◆ ACTIVITY
Would you copy every line of the listing below that includes the word "column"?

-- RECORDS FOR THE TASK follows --

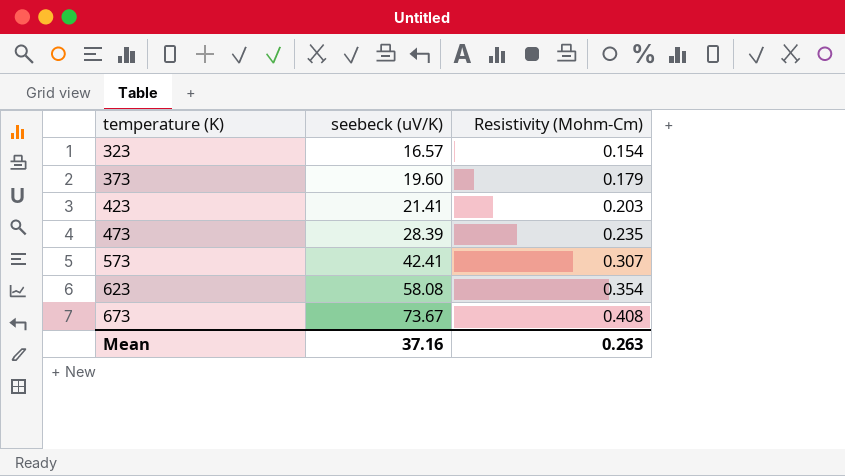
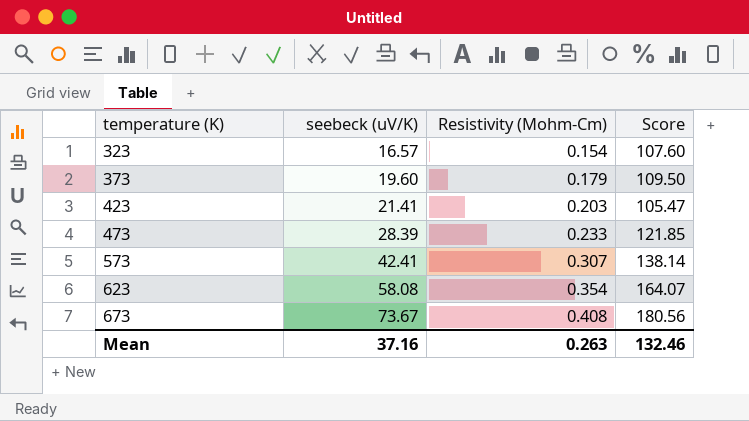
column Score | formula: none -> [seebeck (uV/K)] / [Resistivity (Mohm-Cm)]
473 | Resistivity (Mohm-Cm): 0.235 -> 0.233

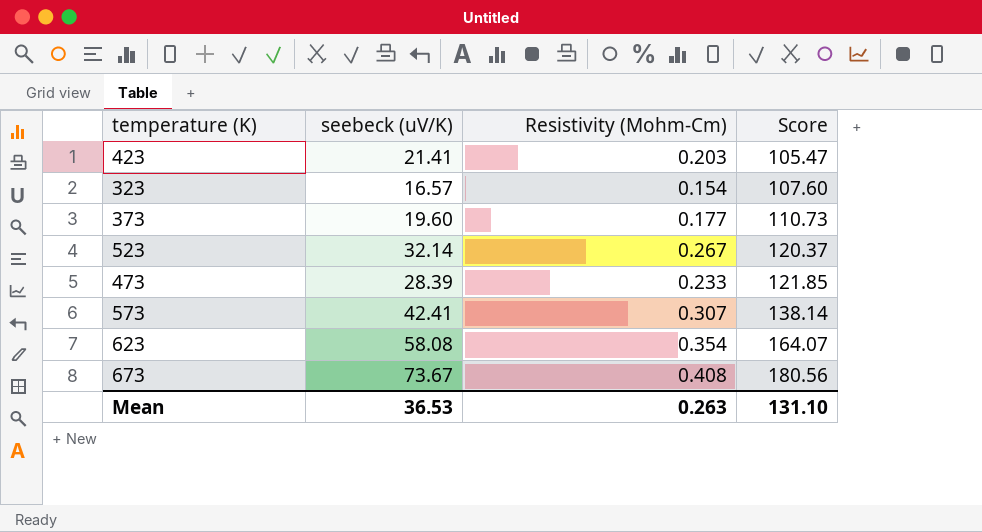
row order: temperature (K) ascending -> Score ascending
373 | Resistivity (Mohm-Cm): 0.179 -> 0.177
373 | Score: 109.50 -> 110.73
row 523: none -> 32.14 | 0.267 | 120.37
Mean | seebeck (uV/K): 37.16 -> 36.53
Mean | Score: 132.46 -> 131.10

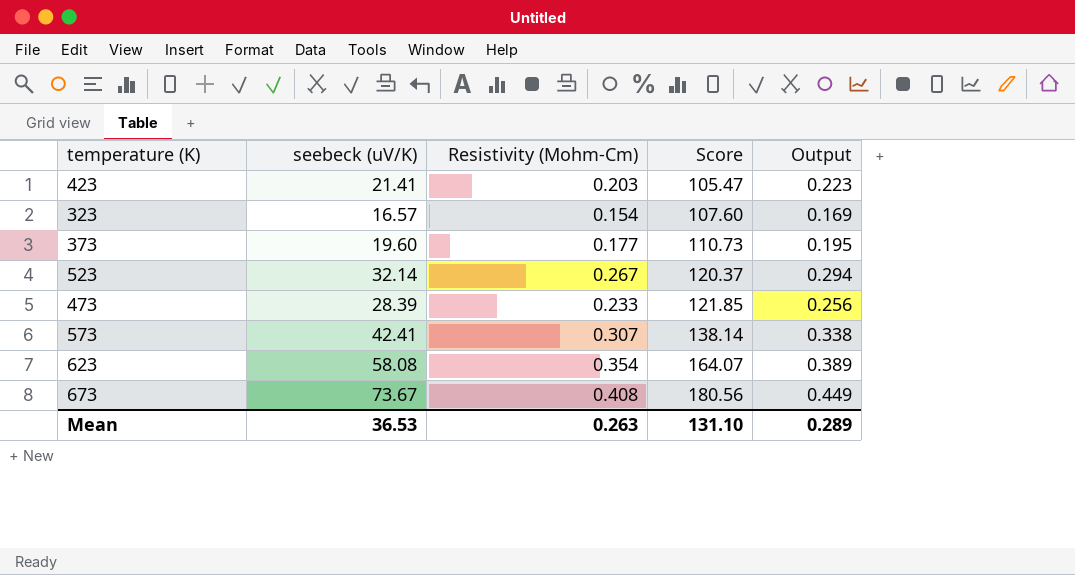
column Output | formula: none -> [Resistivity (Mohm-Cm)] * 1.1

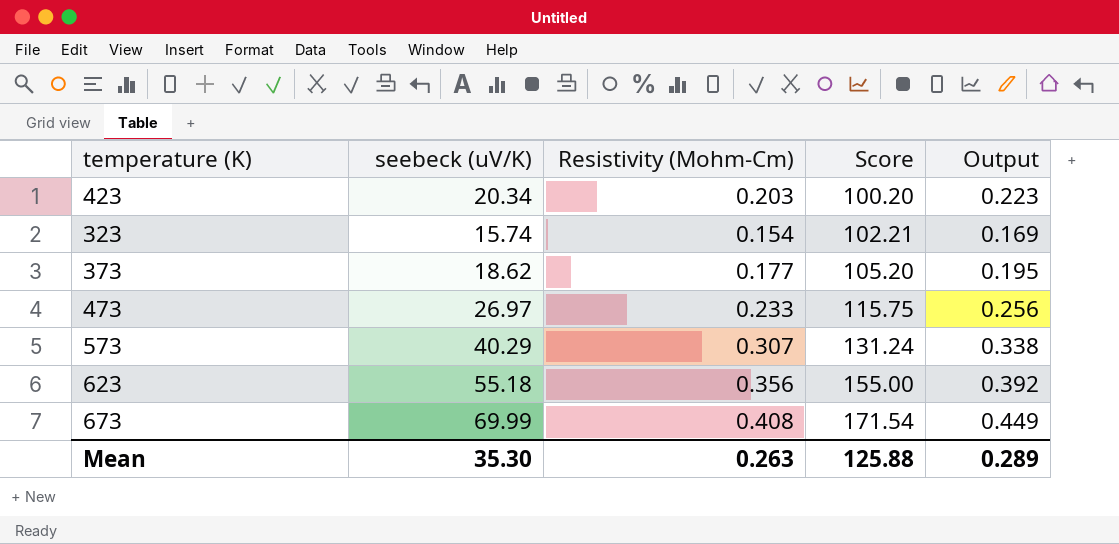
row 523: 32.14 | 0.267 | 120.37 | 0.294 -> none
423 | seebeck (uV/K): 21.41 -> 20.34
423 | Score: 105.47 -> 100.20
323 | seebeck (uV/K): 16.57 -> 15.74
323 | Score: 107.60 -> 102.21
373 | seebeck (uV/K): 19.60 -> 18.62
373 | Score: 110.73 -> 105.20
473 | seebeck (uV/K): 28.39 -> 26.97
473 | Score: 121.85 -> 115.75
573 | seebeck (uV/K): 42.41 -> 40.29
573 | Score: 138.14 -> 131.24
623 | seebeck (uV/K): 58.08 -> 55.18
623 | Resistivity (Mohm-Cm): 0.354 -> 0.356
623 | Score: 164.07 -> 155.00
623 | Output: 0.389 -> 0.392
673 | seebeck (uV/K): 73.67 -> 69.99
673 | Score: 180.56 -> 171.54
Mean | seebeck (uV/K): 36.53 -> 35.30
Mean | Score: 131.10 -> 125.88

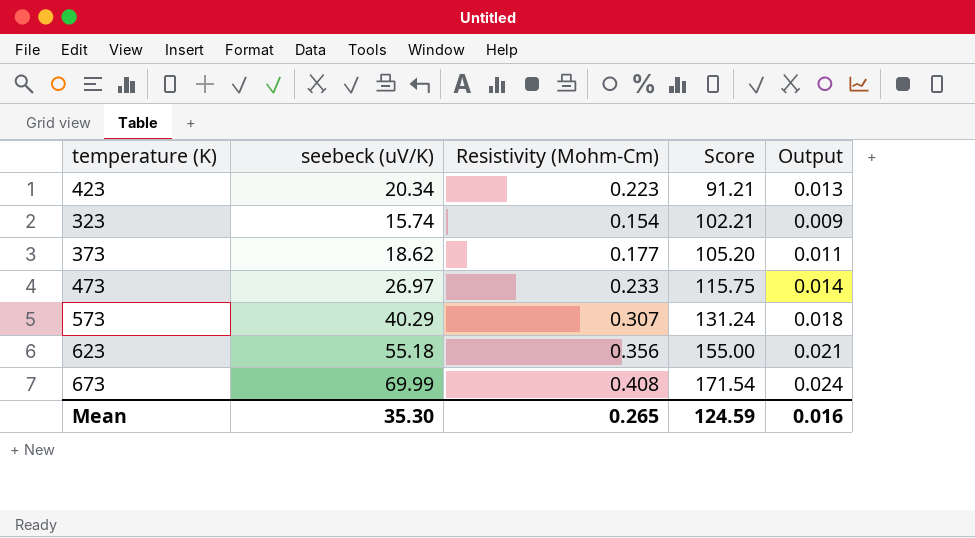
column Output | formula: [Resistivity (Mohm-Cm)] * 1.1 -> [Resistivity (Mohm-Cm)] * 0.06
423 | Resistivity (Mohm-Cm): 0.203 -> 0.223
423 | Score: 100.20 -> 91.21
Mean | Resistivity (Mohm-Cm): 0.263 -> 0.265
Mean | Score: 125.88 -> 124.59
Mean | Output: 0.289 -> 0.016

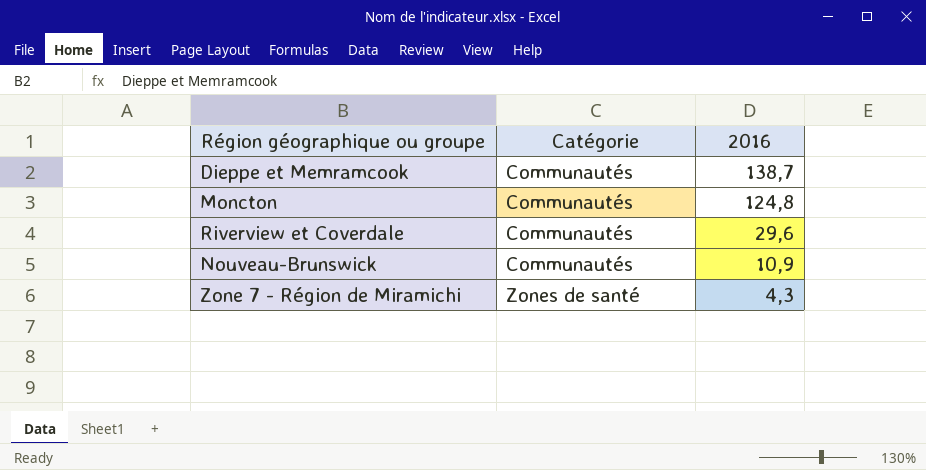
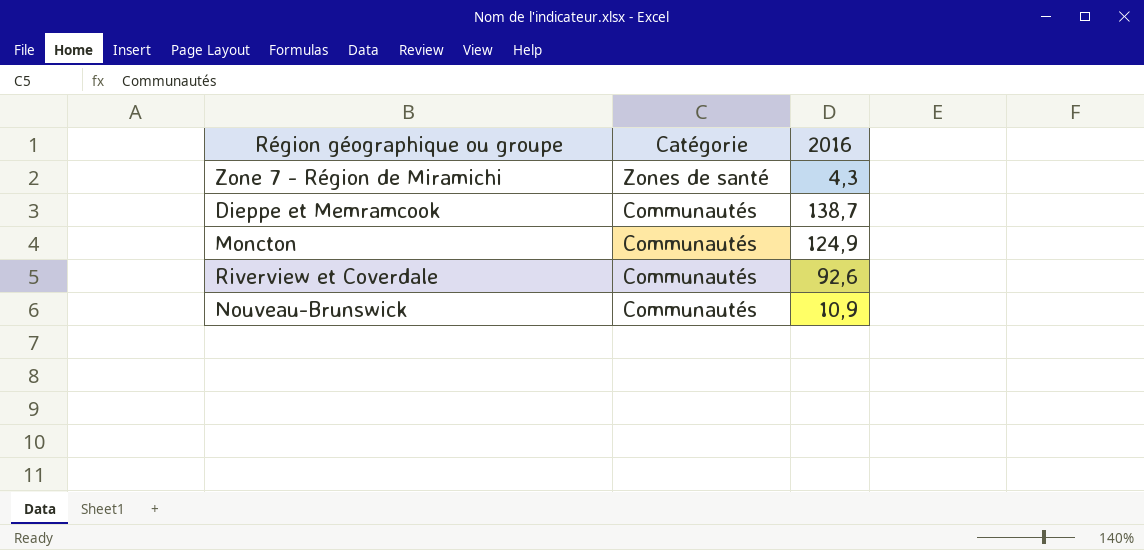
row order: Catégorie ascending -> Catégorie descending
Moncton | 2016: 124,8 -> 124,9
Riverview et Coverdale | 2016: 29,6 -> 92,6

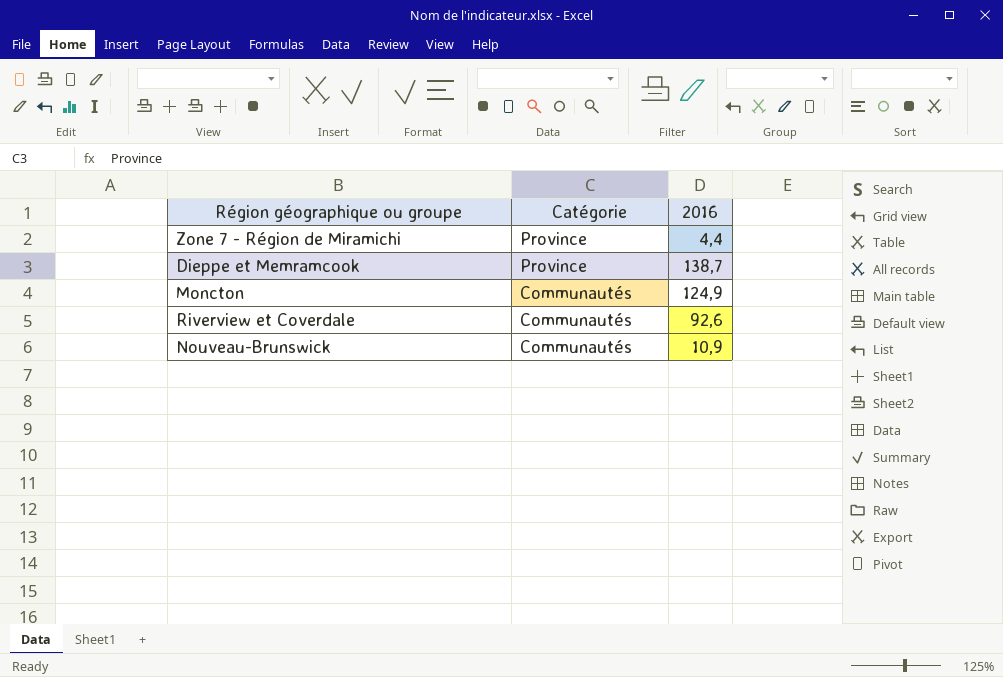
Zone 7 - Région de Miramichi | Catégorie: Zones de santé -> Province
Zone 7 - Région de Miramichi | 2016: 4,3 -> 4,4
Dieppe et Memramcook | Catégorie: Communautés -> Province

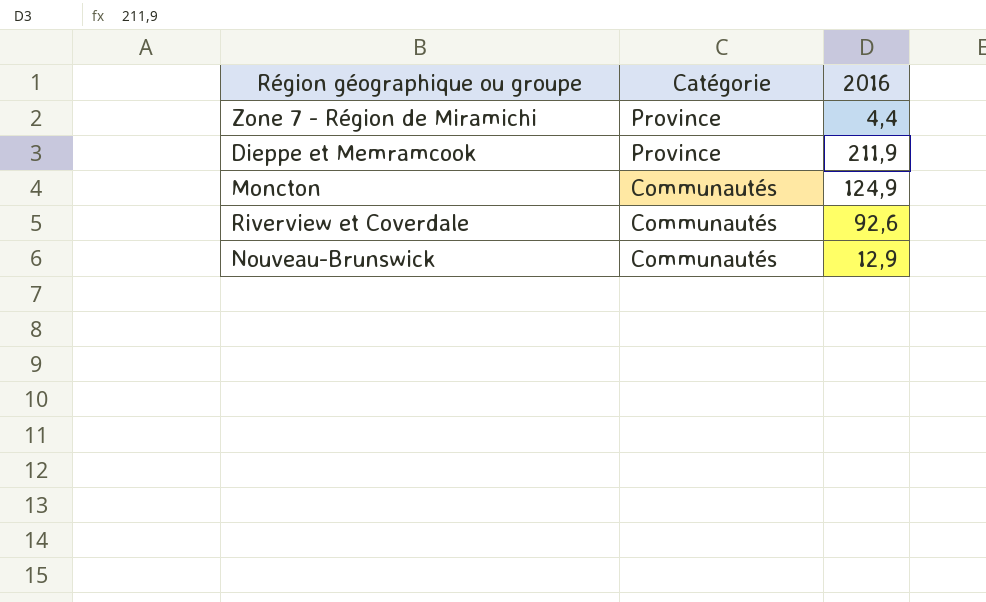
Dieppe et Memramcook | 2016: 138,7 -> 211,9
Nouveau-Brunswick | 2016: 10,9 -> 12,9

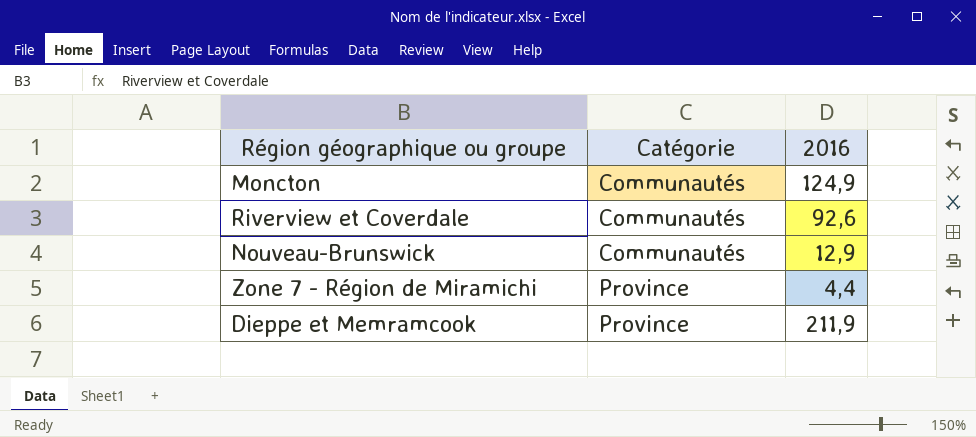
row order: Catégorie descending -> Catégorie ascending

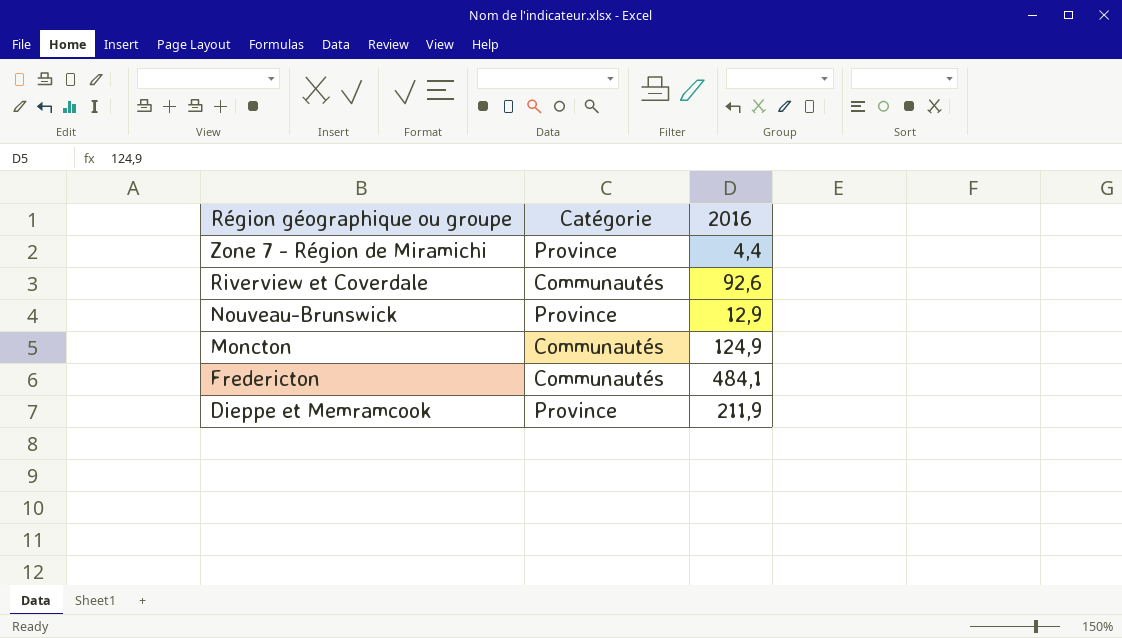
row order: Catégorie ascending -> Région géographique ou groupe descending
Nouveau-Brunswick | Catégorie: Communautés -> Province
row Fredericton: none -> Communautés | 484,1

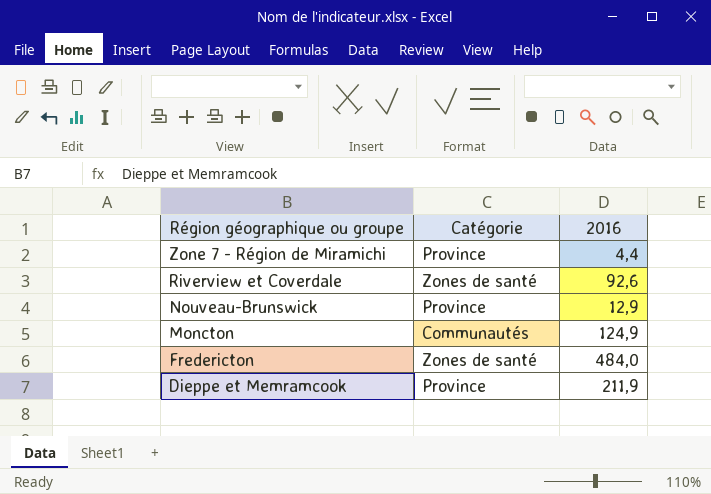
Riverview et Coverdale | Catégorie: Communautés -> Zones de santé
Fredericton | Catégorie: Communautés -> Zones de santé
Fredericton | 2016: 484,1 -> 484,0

-- RECORDS FOR THE TASK concluded --

◆ RESPONSE AREA
column Score | formula: none -> [seebeck (uV/K)] / [Resistivity (Mohm-Cm)]
column Output | formula: none -> [Resistivity (Mohm-Cm)] * 1.1
column Output | formula: [Resistivity (Mohm-Cm)] * 1.1 -> [Resistivity (Mohm-Cm)] * 0.06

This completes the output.